“Well, you’ll have to excuse me. I’m late. Would you be good enough to run over and feed the cats?” “Yellow package or green package?” “Yellow. Thanks. Talk to you later.” Qwilleran said, “I’ll be right back” to Koko and Yum Yum and hurried to Unit One. He had done this service for Polly’s cats many times before, but they always regarded him like a burglar, or a bill-collector at best.
“Are you two gourmands ready for a big bowl of health?” he asked jovially as he poured dry food from the yellow package. They looked at the bowl and looked questioningly at him, as if expecting the green package. “That’s what she ordered, and that’s what you’re getting,” he said as he hurried out the front door.
He arrived home in time to grab the telephone and hear the cheerful voice of the young managing editor saying, “Hi, Qwill! Have you heard that there’s an astrologer in town?

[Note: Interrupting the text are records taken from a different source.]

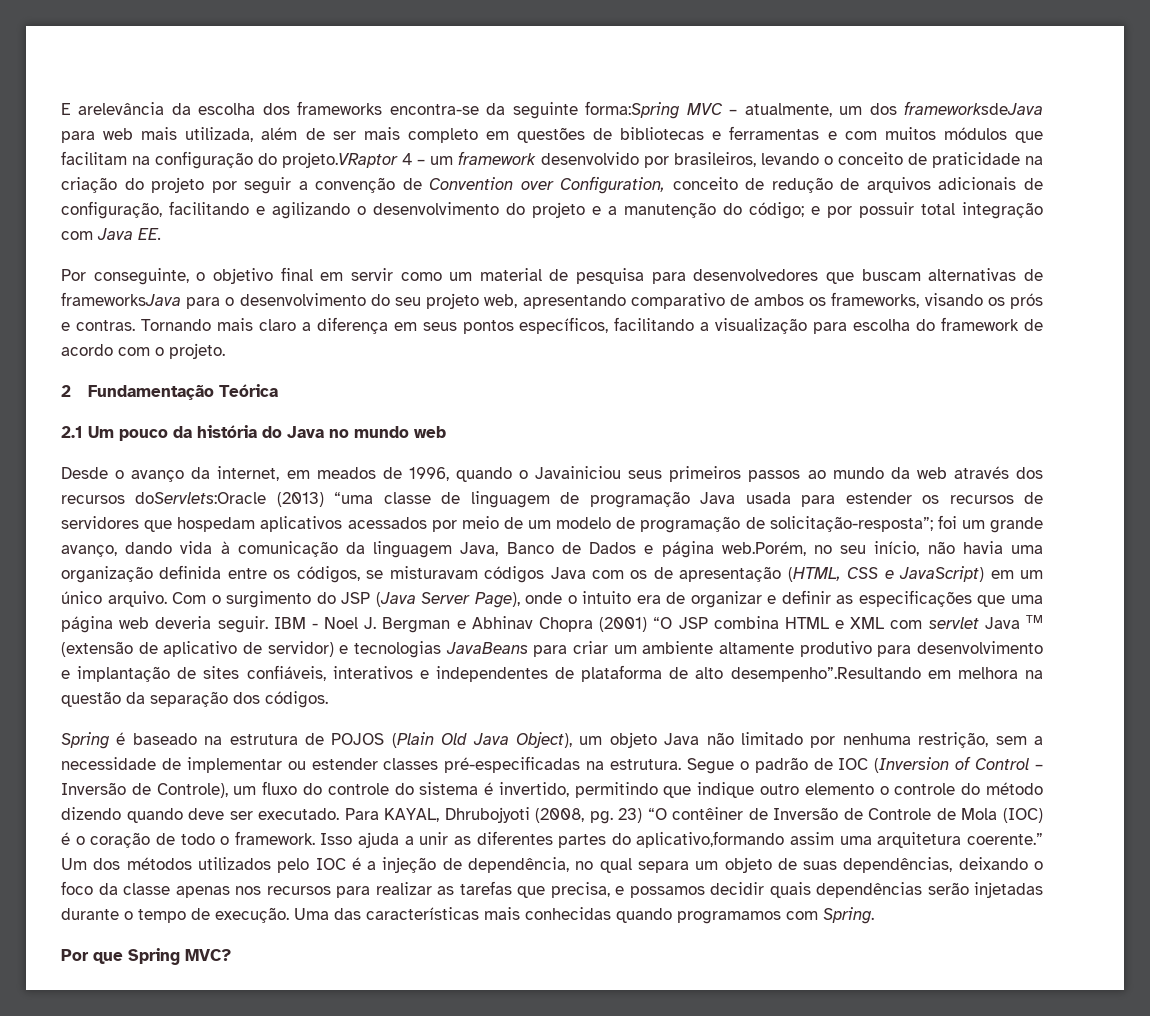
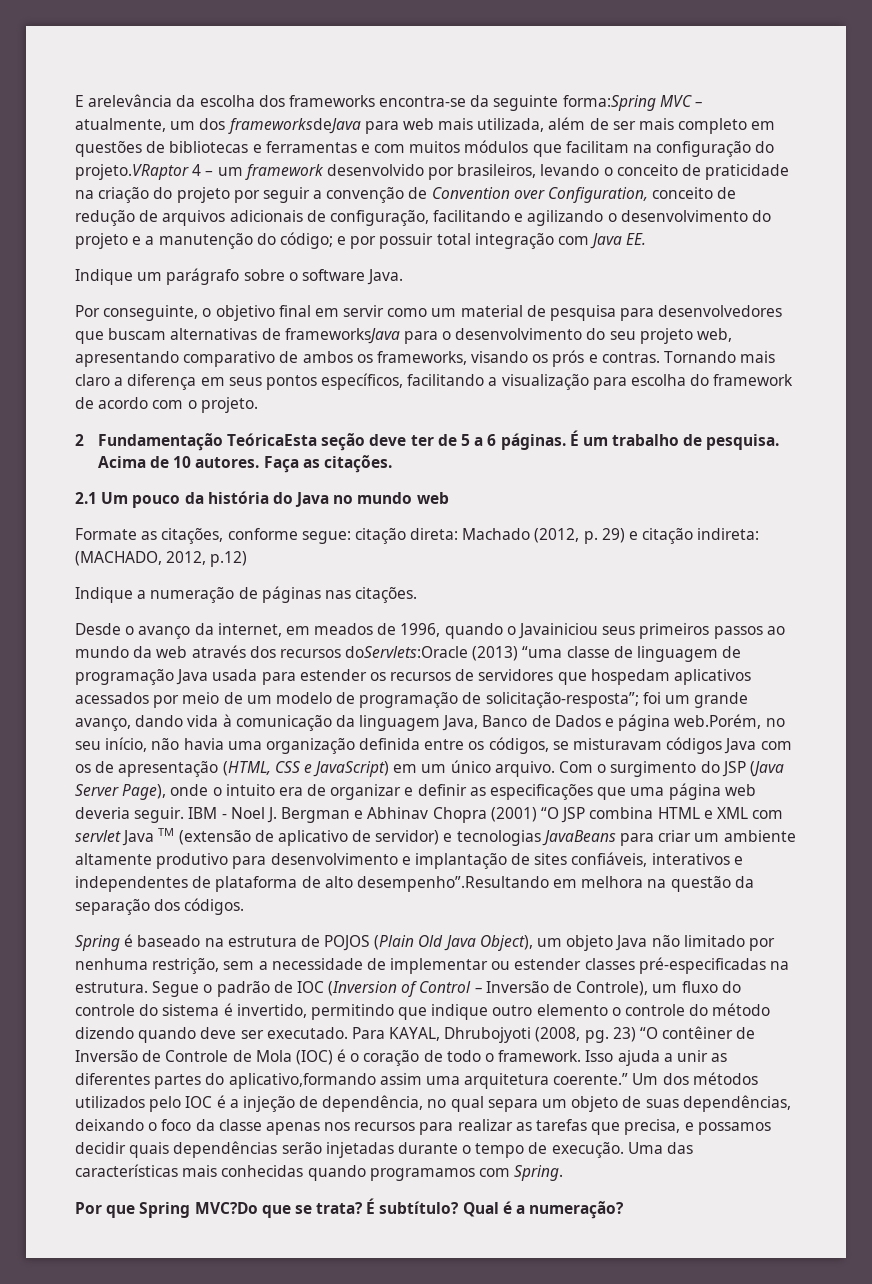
+ Indique um parágrafo sobre o software Java.
- 2 Fundamentação Teórica
+ 2 Fundamentação TeóricaEsta seção deve ter de 5 a 6 páginas. É um trabalho de pesquisa. Acima de 10 autores. Faça as citações.
+ Formate as citações, conforme segue: citação direta: Machado (2012, p. 29) e citação indireta: (MACHADO, 2012, p.12)
+ Indique a numeração de páginas nas citações.
- Por que Spring MVC?
+ Por que Spring MVC?Do que se trata? É subtítulo? Qual é a numeração?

You could get her to do your horoscope and then write a column about her.”
Brusquely he replied, “Jill Handley could have her horoscope done and then write a column on it.” “I thought you were hard up for material.” “Not that hard up.”
The snappish tone was nothing new; the two men enjoyed bickering.
Junior said, “This is Tuesday. May I ask when you expect to file your copy for today’s paper?”
“Have I ever missed a deadline?… Is there any news in today’s newspaper?”
“Amanda had a scrap with the mayor at the council meeting last night.”
“That’s not news. They’ve been scrapping for ten years.”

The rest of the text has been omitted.